The people of the hills are the last remnant of the pre-colonial kingdom of Damar, a place where something like magic permeates the land. They are facing extinction, as they desperately try to protect what's left of their culture from the Homelanders to the south, and the malevolent tribes advancing on them from the north. And those Northerners are ...not quite right.

It's a great story of people pushed to the extreme, trying to keep it together in the face of insurmountable odds. The stakes are high, the villains are clear-cut, and the sacrifices are noble.

I think that's why this book, and others like it, are an escape for me. A novel doesn't have to be saccharine or silly to be escapist. It just needs to have a certain sort of expansiveness and grandeur to it.

The world I live in is a complicated, frustrating, anxious place. There's nothing grand or heroic about the problems I face. So, as silly as it sounds, the image of a girl on a horse, carrying a mysterious ancient sword and facing down a horde of bloodthirsty demons? That's my literary binky.

Wednesday, January 5, 2011

CBR-III Review #1 - Labyrinth

Labyrinth, by Kate Mosse

It’s 1209 AD. A young woman named Alaïs stands in the Sabarthès mountains of southern France, holding in her possession the mysterious key to the Labyrinth, a secret worth killing – or dying - for. Eight hundred years later, Alice Tanner is working on an archeological dig in the same mountains, stumbles on a long-hidden cave with two ancient skeletons inside, and finds a surprising connection to the myth of the Grail.

Sounds fun, right? Something like a cross between The Name of the Rose and The Da Vinci Code. Unfortunately, Kate Mosse’s book Labyrinth falls lifelessly somewhere in between. Say what you will about Dan Brown (here, I’ll say it – he’s a sucky writer), but his book had a driving pace and a pulpy plot that made it a fine, disposable mystery. Labyrinth, I think, wants to be more like The Name of the Rose, but it never gets anywhere close to Umberto Eco’s intelligence and passion.

Okay, so the context: In the 13th Century in southern France, a Christian sect called the Bons Homes lived and worked alongside Catholics as well as Jews and the occasional Muslim. Obviously, the church fathers couldn’t let this kind of diversity/heresy stand (and they had their eyes on some nice juicy dukedoms as well) so the nobles of Catholic Northern France invaded, and a bloody civil war ensued. The result was that this sect, also called the Bogomils, or the Cathars, was completely eradicated, and Catholicism became the only acceptable form of Christianity - until the Reformation a few hundred years later.

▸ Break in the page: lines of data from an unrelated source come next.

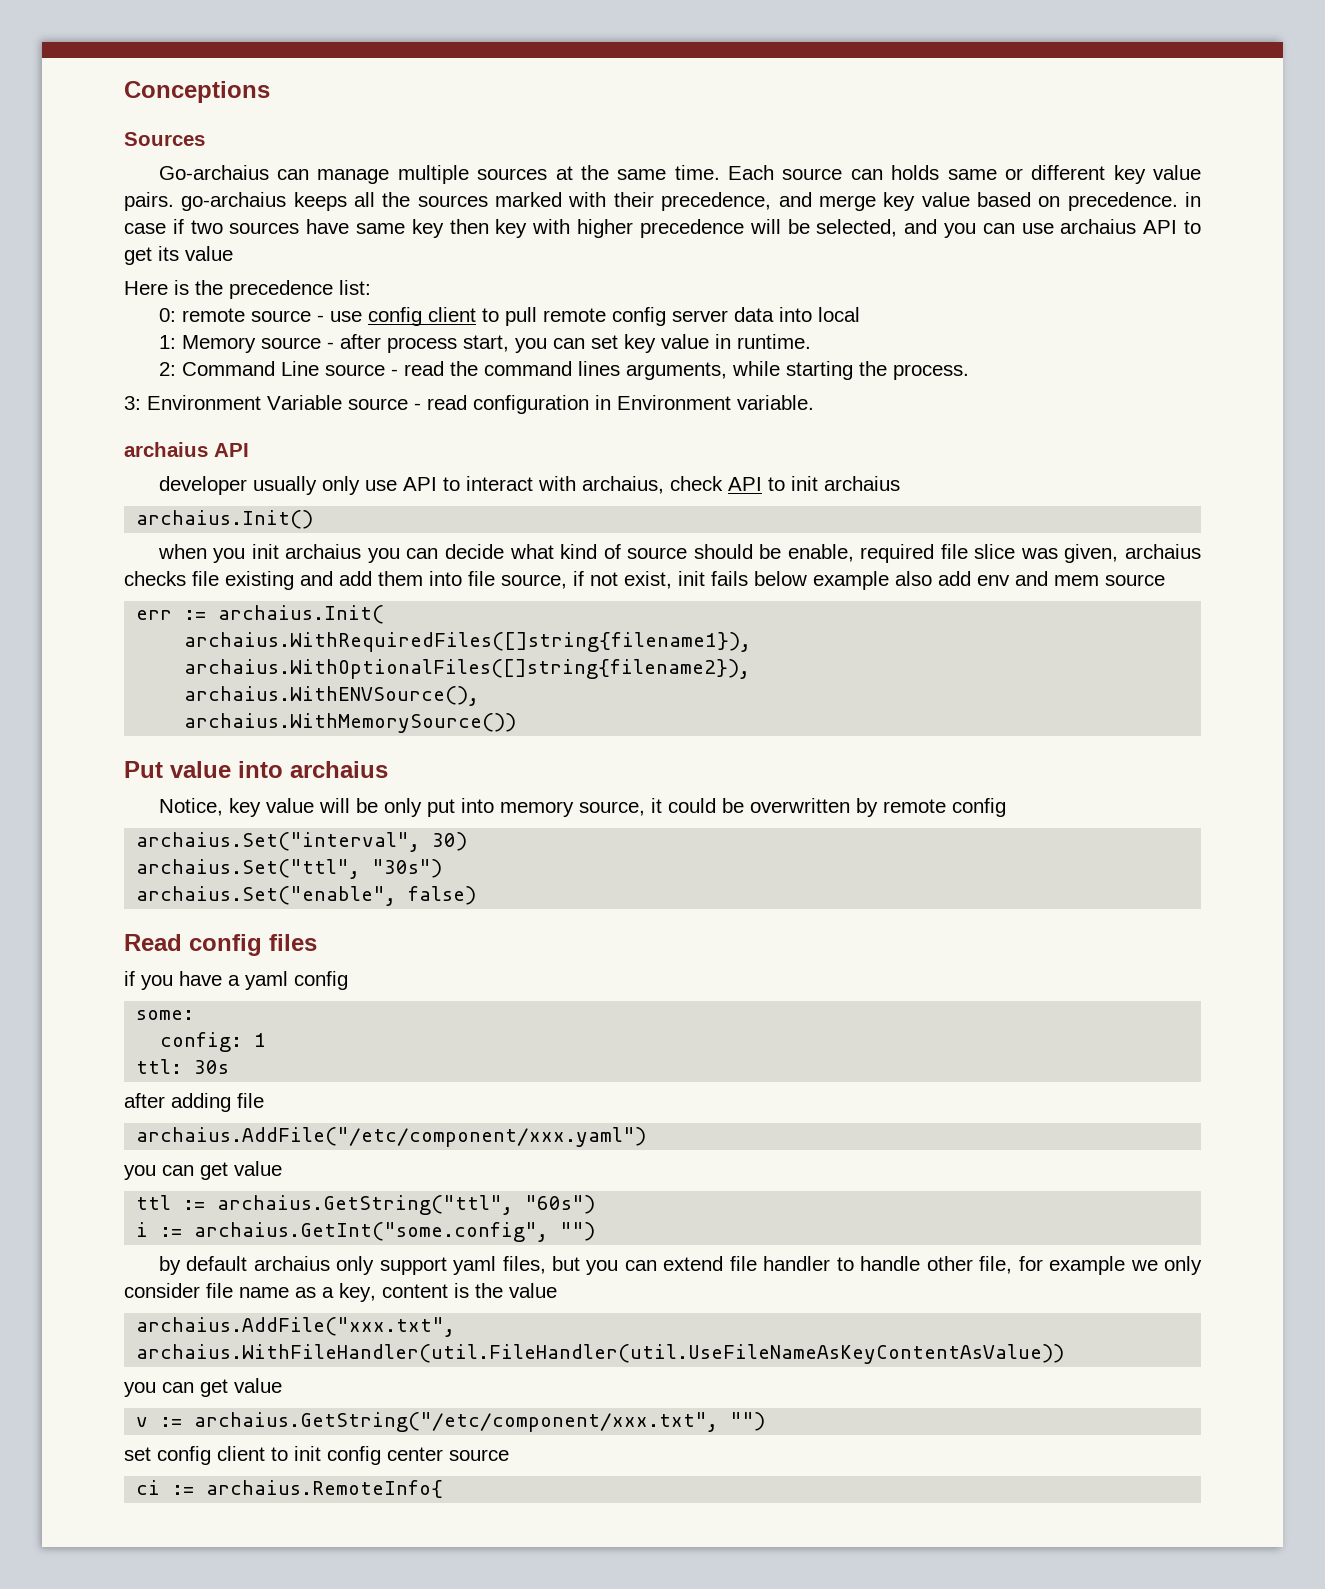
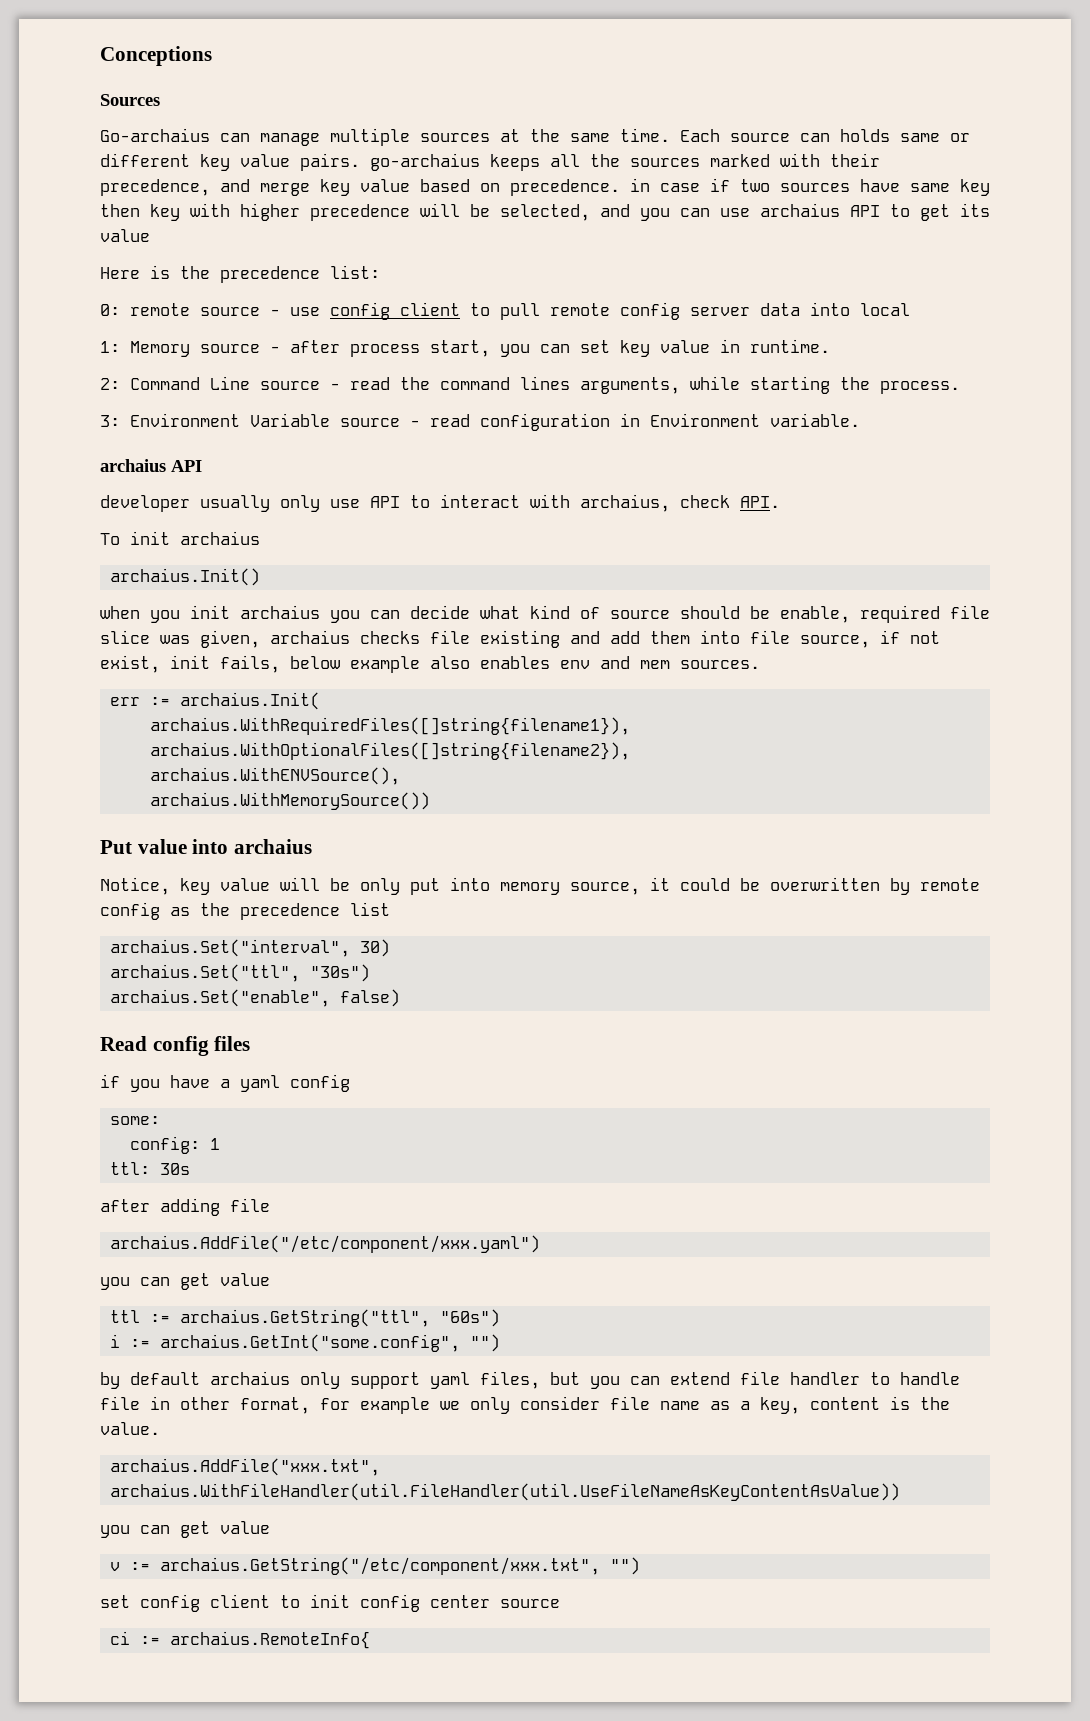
- developer usually only use API to interact with archaius, check API to init archaius
+ developer usually only use API to interact with archaius, check API.
+ To init archaius
- when you init archaius you can decide what kind of source should be enable, required file slice was given, archaius checks file existing and add them into file source, if not exist, init fails below example also add env and mem source
+ when you init archaius you can decide what kind of source should be enable, required file slice was given, archaius checks file existing and add them into file source, if not exist, init fails, below example also enables env and mem sources.
- Notice, key value will be only put into memory source, it could be overwritten by remote config
+ Notice, key value will be only put into memory source, it could be overwritten by remote config as the precedence list
- by default archaius only support yaml files, but you can extend file handler to handle other file, for example we only consider file name as a key, content is the value
+ by default archaius only support yaml files, but you can extend file handler to handle file in other format, for example we only consider file name as a key, content is the value.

It’s good fodder for historical fiction, but Mosse tries to combine historical drama with a lurid secret-society story, while awkwardly shoving in the socio-political details. Her single biggest flaw is that her characters are not really fleshed out, leaving us cold. Central characters don’t really come alive, and minor characters barely receive any description at all. Seriously – in the climax a supporting character makes a noble self-sacrifice, and I literally could not remember any personal details about her other than her job title.

Mosse’s other problem is pacing. The first two thirds of the book feel like a lot of set-up and historical detail, then she glosses over the exciting bits with incredible speed. An epic escape from the siege of Carcassona is described in narration – that’s it. A love triangle is suggested, described, and resolved in less than a single page.

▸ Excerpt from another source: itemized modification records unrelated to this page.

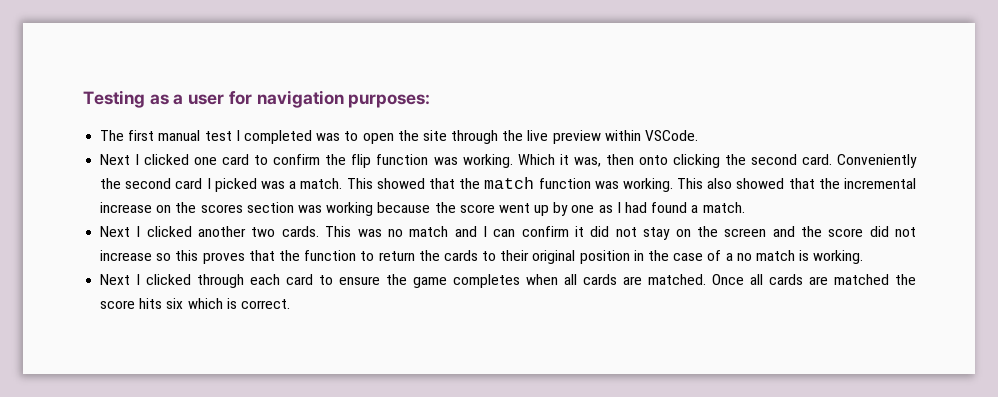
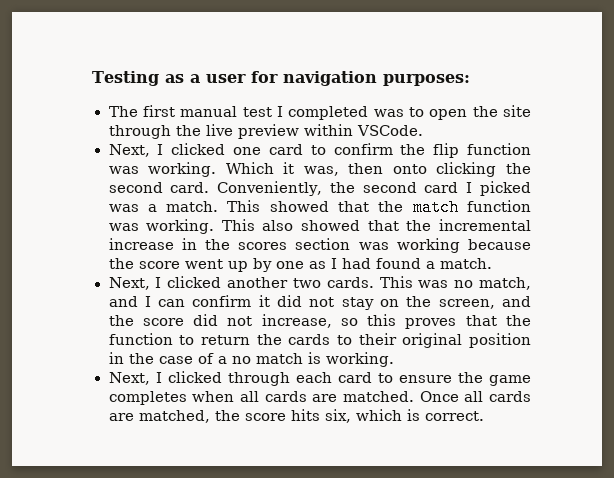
- Next I clicked one card to confirm the flip function was working.
+ Next, I clicked one card to confirm the flip function was working.
- Conveniently the second card I picked was a match.
+ Conveniently, the second card I picked was a match.
- This also showed that the incremental increase on the scores section was working because the score went up by one as I had found a match.
+ This also showed that the incremental increase in the scores section was working because the score went up by one as I had found a match.
- Next I clicked another two cards.
+ Next, I clicked another two cards.
- This was no match and I can confirm it did not stay on the screen and the score did not increase so this proves that the function to return the cards to their original position in the case of a no match is working.
+ This was no match, and I can confirm it did not stay on the screen, and the score did not increase, so this proves that the function to return the cards to their original position in the case of a no match is working.
- Next I clicked through each card to ensure the game completes when all cards are matched.
+ Next, I clicked through each card to ensure the game completes when all cards are matched.
- Once all cards are matched the score hits six which is correct.
+ Once all cards are matched, the score hits six, which is correct.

It’s a shame, too. It seems like a fairly under-represented period of history – a quick Wikipedia search was pretty fascinating, and it makes me want to pick up an actual historical account of the time period. So I’m glad to have read the book, if only to give me ideas for future reading.

Sunday, December 19, 2010

First Post

Looking forward to Cannonball Read 2011! I have a pile of books on my bedside table that's a mile high, and I'm excited to have a reason to plow through them.

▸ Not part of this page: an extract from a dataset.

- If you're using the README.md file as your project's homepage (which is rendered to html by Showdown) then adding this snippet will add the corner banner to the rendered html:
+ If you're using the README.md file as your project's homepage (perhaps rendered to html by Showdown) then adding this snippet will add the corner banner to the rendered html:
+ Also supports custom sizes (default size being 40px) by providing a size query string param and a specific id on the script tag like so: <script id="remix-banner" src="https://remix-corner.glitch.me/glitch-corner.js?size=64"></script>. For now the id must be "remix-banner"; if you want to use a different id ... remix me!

I've never done well with book clubs, so this is perfect for me. It's like a book club, except the book selection is always mine, and my opinion is always right, and I don't have to lie about finishing the book, because I finish it when I finish it. Rock on.

First up, Labyrinth, by Kate Mosse. I started it about six months ago, and never got past the third chapter. I have no idea why. So, here we go!